Both taxes apply only to large institutions: The corporate tax hike is charged on taxable profits above $100-million, while the recovery dividend is a 15-per-cent levy on taxable income above $1-billion earned in Canada. Those institutions have pushed back in public comments, with bank CEOs arguing that singling out one sector for higher taxes is bad for the country’s business climate, and that tapping financial institutions’ profits will ultimately hurt everyday investors who rely on returns from bank stocks and dividends.

Both tax measures are less onerous than the campaign pledges the Liberals made in the run-up to last year’s federal election. At the time, the Liberals estimated the two taxes would bring in at least $10-billion over four years. In April’s federal budget, they slashed that estimate to $6.1-billion as important tweaks to both taxes watered down their financial impact.

The current estimated total of $5.3-billion is lower still, as more recent draft legislation released by the government “differs from what was published in Budget 2022,” the PBO said.

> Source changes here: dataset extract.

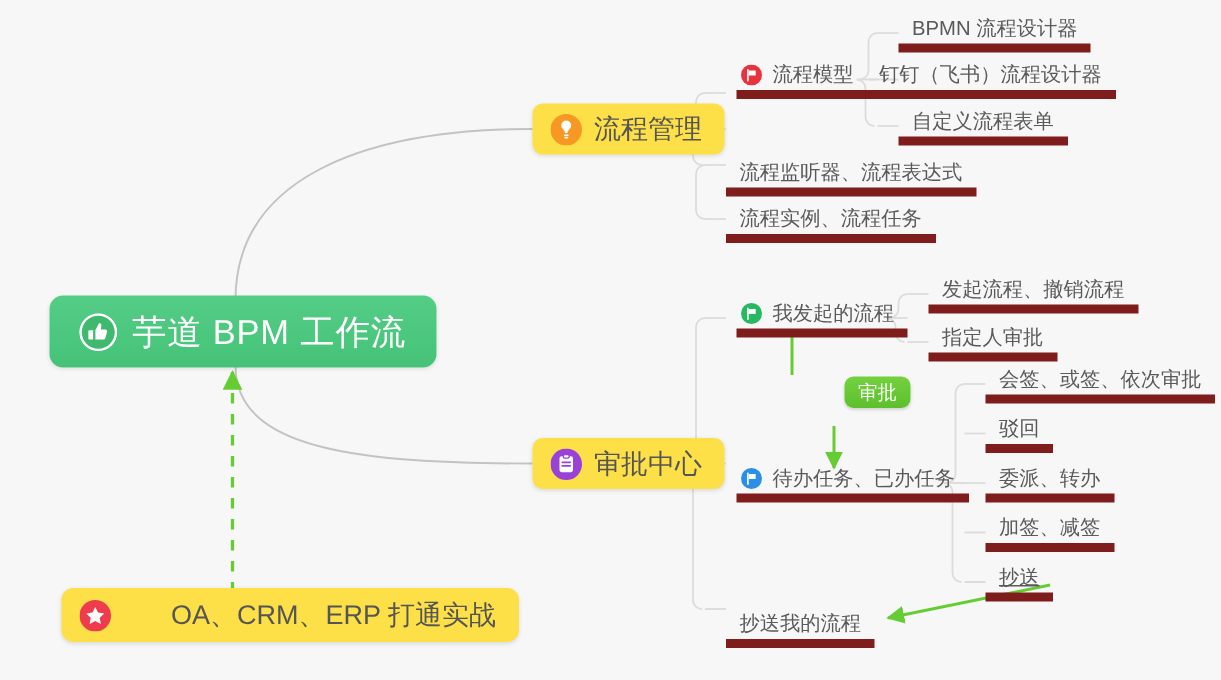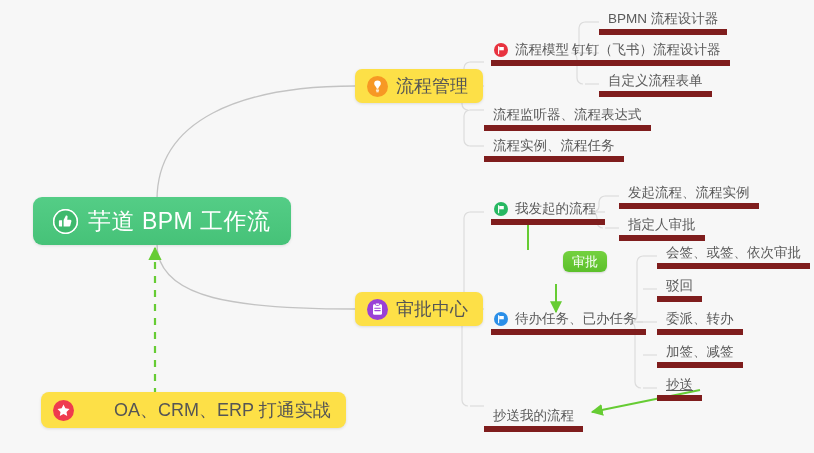"钉钉（飞书）流程设计器" div.node { left: 563px -> 577px }
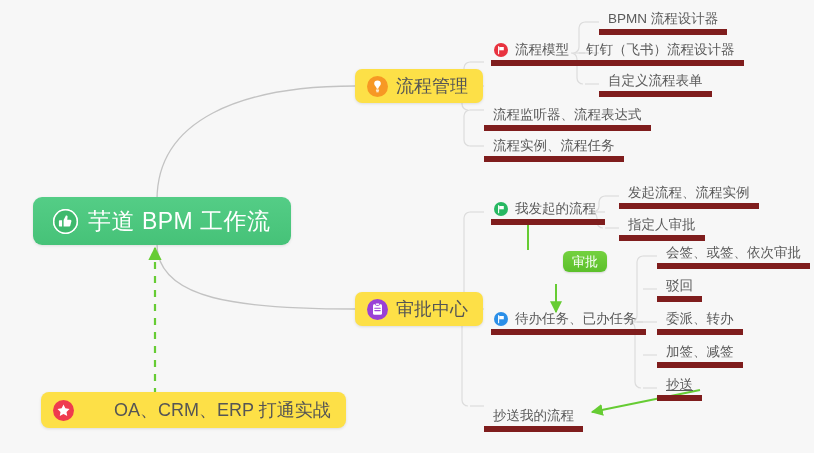"发起流程、流程实例" span.label { text: 流程实例 -> 撤销流程 }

The government has proposed to raise corporate taxes on banks’ and insurers’ Canadian income to 16.5 per cent from 15 per cent, instead of to 18 per cent as first proposed. And it intends to calculate the recovery dividend on an average of 2020 and 2021 profits, rather than just 2021, as originally planned. That will lower banks’ tax bills because they reported lower profits in 2020 as public-health restrictions disrupted economic activity and lenders stockpiled financial reserves against possible losses.

The PBO said its projections are based on estimates of banks’ and insurers’ taxable earnings in future years, and could be affected by “the magnitude of the behavioural response” by those institutions – whether companies change their tax or business strategies to reduce what they would owe.